“Myanmar’s parliament has extended martial law for three months in a region along its border with China as clashes between government troops and a rebel group continue,” Reuters reports.
The Chinese military deployed fighter jets to patrol the country’s border with Myanmar after a cross-border bombing killed four Chinese villagers and left nine injured. Beijing warned its neighbor of “decisive action” if the incident is repeated.
“Myanmar’s ambassador to Beijing, Thit Linn Ohn, was summoned to the Chinese Foreign Ministry on Friday, as Vice Foreign Minister Liu Zhenmin lodged a formal protest and demanded a thorough investigation into the incident,” Xinhua news agency reported.
On Friday, Myanmar’s warplane bombed a sugarcane field near Lincang city in China’s southwestern Yunnan province, the agency added.
The conflict between Kokang guerrillas and the Myanmar government has been ongoing for decades. The latest ceasefire was agreed to in 1989, but sporadic hostilities resumed in 2009 according to Russia Today.

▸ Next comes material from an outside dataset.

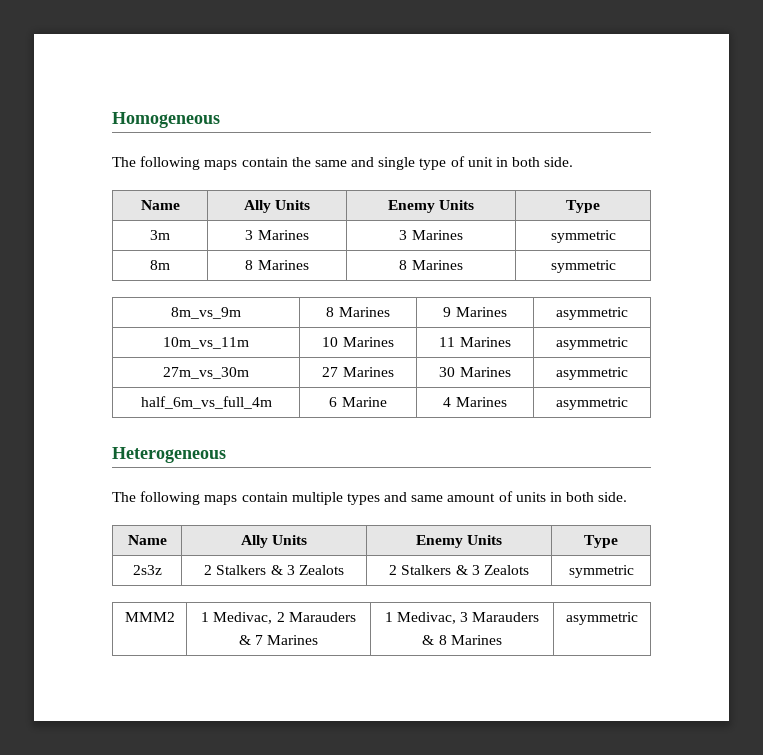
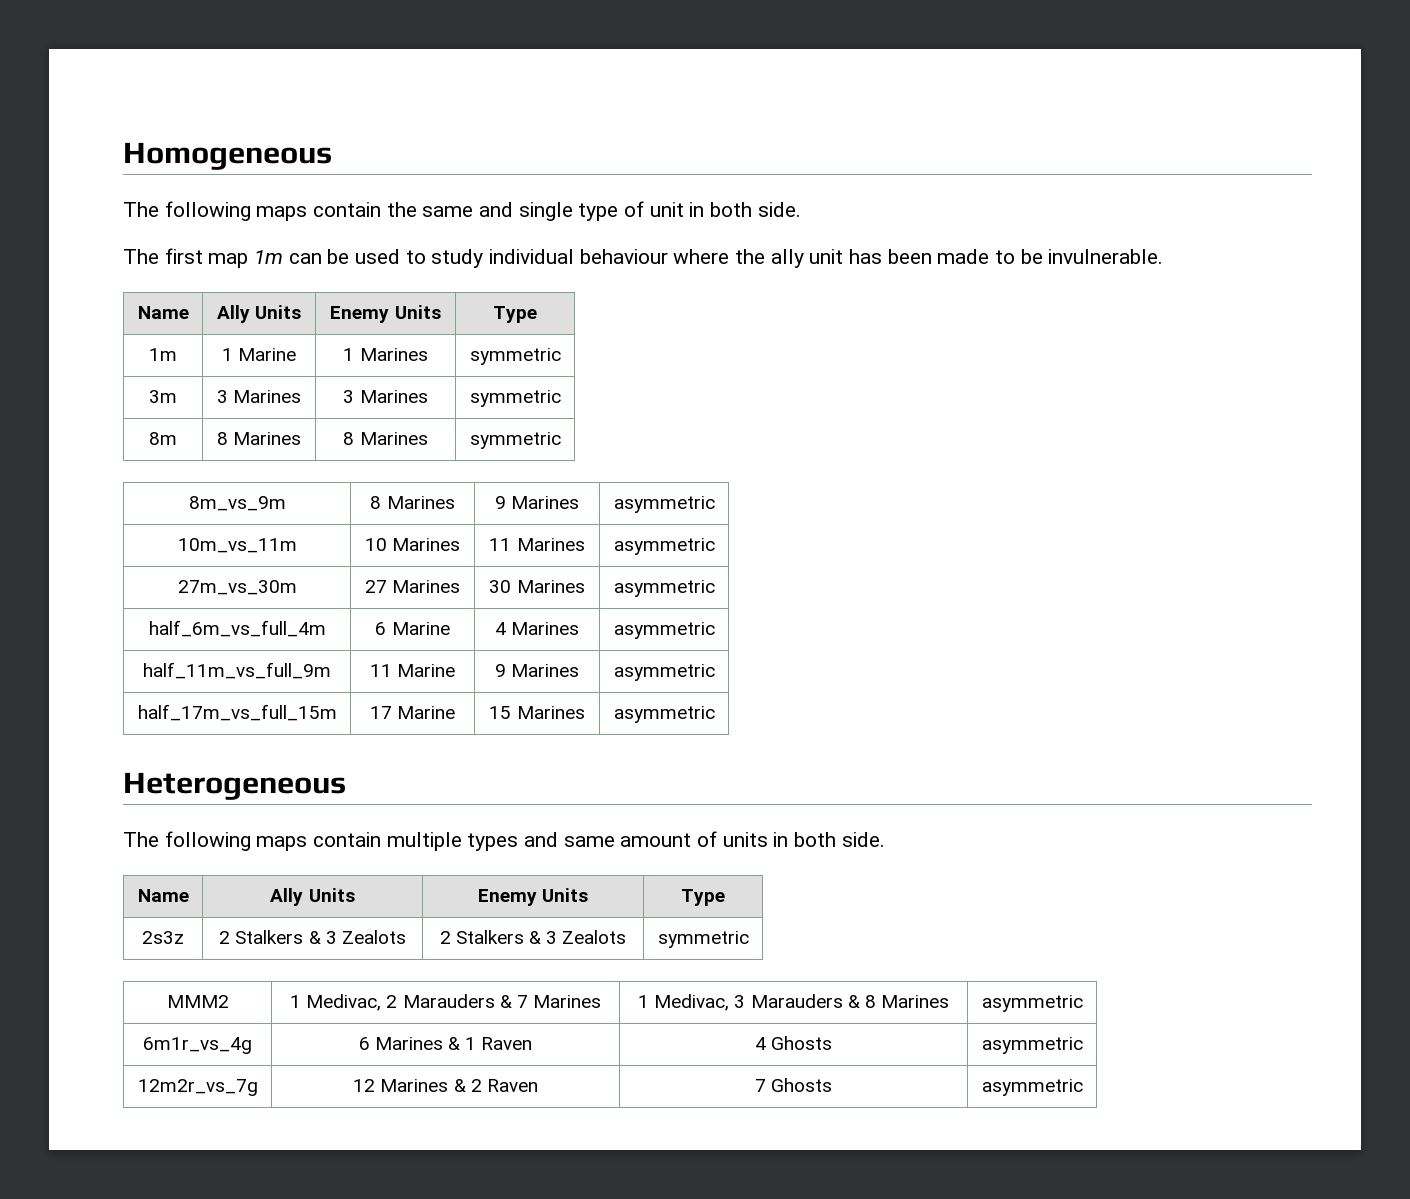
[140,200,180,210] [243,200,311,213] [387,200,475,213] [566,200,600,213] // Name | Ally Units | Enemy Units | Type -> [123,248,1164,268] [137,306,189,319] [216,305,302,323] [330,305,441,323] [493,306,537,323] [149,348,177,361] [221,348,297,361] [343,348,428,361] [469,348,561,365] // The first map 1m can be used to study individual behaviour where the ally unit has been made to be invulnerable. // Name | Ally Units | Enemy Units | Type // 1m | 1 Marine | 1 Marines | symmetric
(628, 403) none -> [143,662,331,679] [369,664,456,677] [494,664,580,677] [613,664,715,681] [137,704,337,721] [369,706,456,719] [489,706,585,719] [613,706,715,723] // half_11m_vs_full_9m | 11 Marine | 9 Marines | asymmetric // half_17m_vs_full_15m | 17 Marine | 15 Marines | asymmetric
(638, 618) none -> [143,1037,252,1054] [358,1037,533,1050] [754,1036,833,1050] [981,1037,1083,1054] [137,1079,258,1096] [353,1079,538,1092] [754,1078,833,1092] [981,1079,1083,1096] // 6m1r_vs_4g | 6 Marines & 1 Raven | 4 Ghosts | asymmetric // 12m2r_vs_7g | 12 Marines & 2 Raven | 7 Ghosts | asymmetric

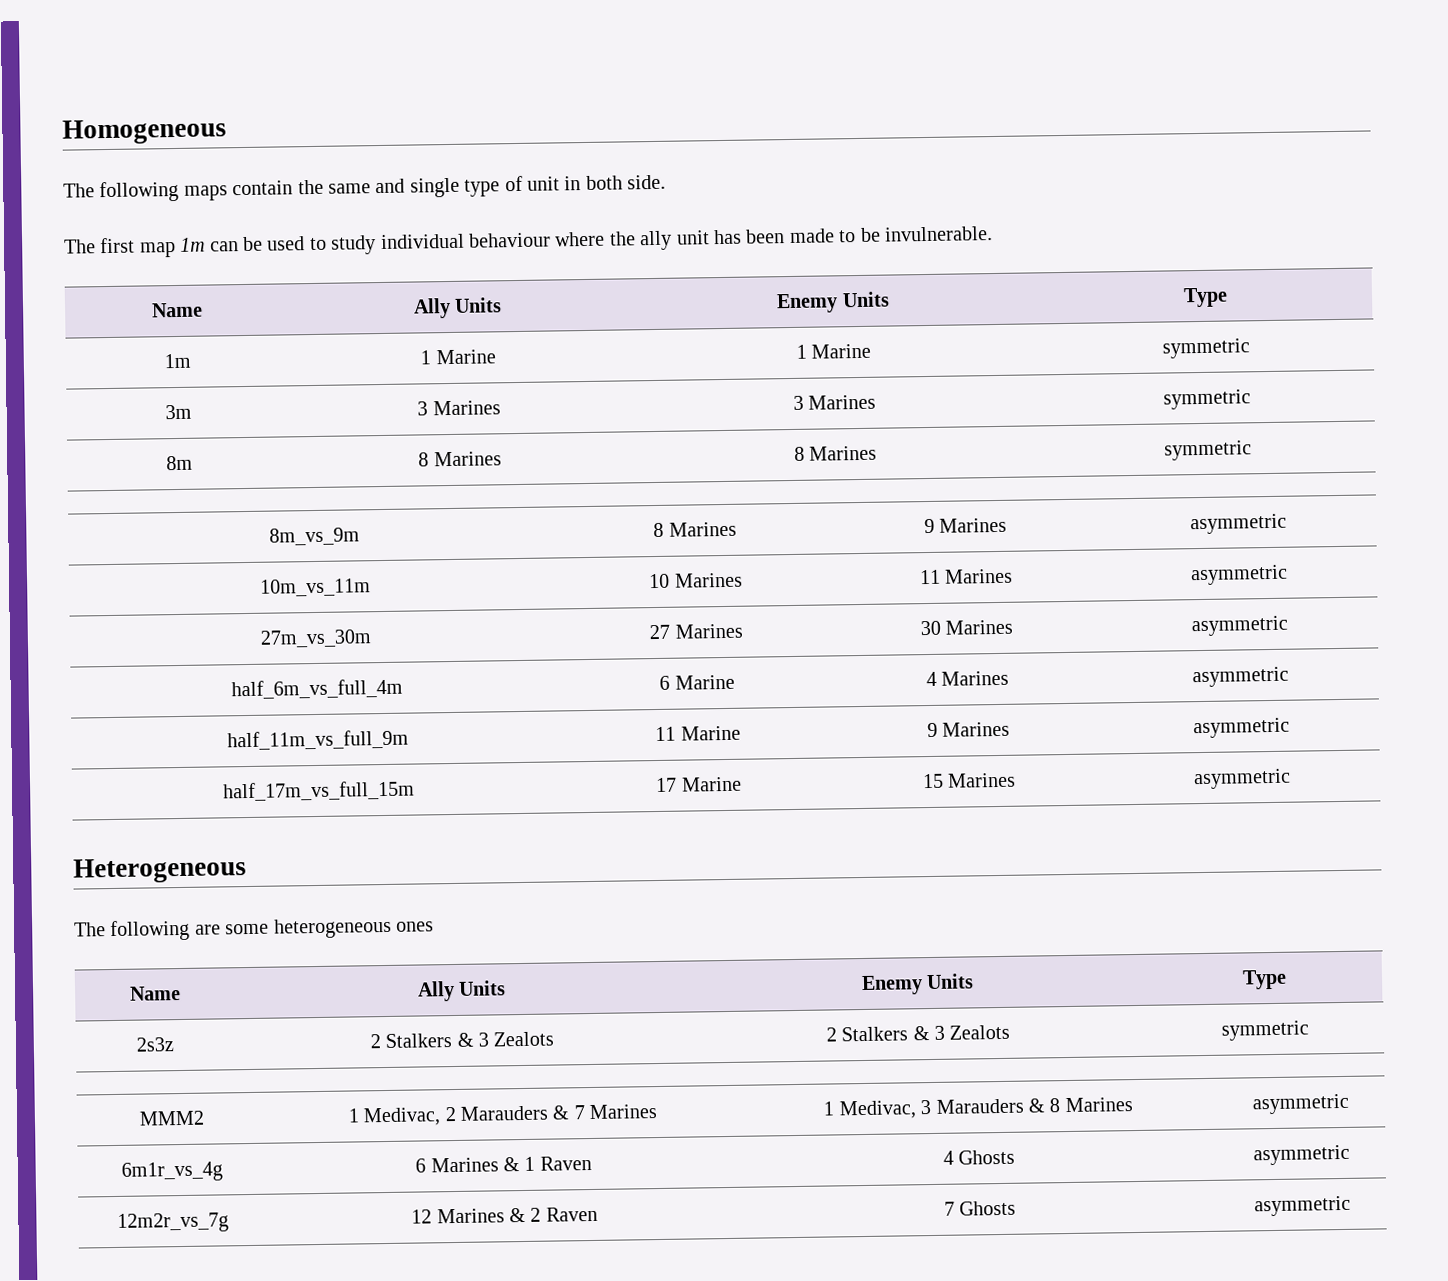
[359,348,428,361] Marines -> [811,343,872,359] Marine
[256,831,885,851] maps contain multiple types and same amount of units in both side. -> [194,917,434,939] are some heterogeneous ones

Reuters reported that the U.N. has estimated 60,000 people had crossed the border into China due to the clashes, though some started returning last month.
“The next general election, scheduled for late this year, is not shaping up to be the benchmark of democratic consolidation that many Myanmar observers had hoped,” Min Zin* commented.
In the meantime investors are thinking how to position their money ahead of the elections which potentially could be a game changer to their frontier markets exposure.
*) Min Zin is a contributor to Foreign Policy’s blog Democracy Lab, and serves as a Myanmar expert for think tanks and NGOs like Freedom House.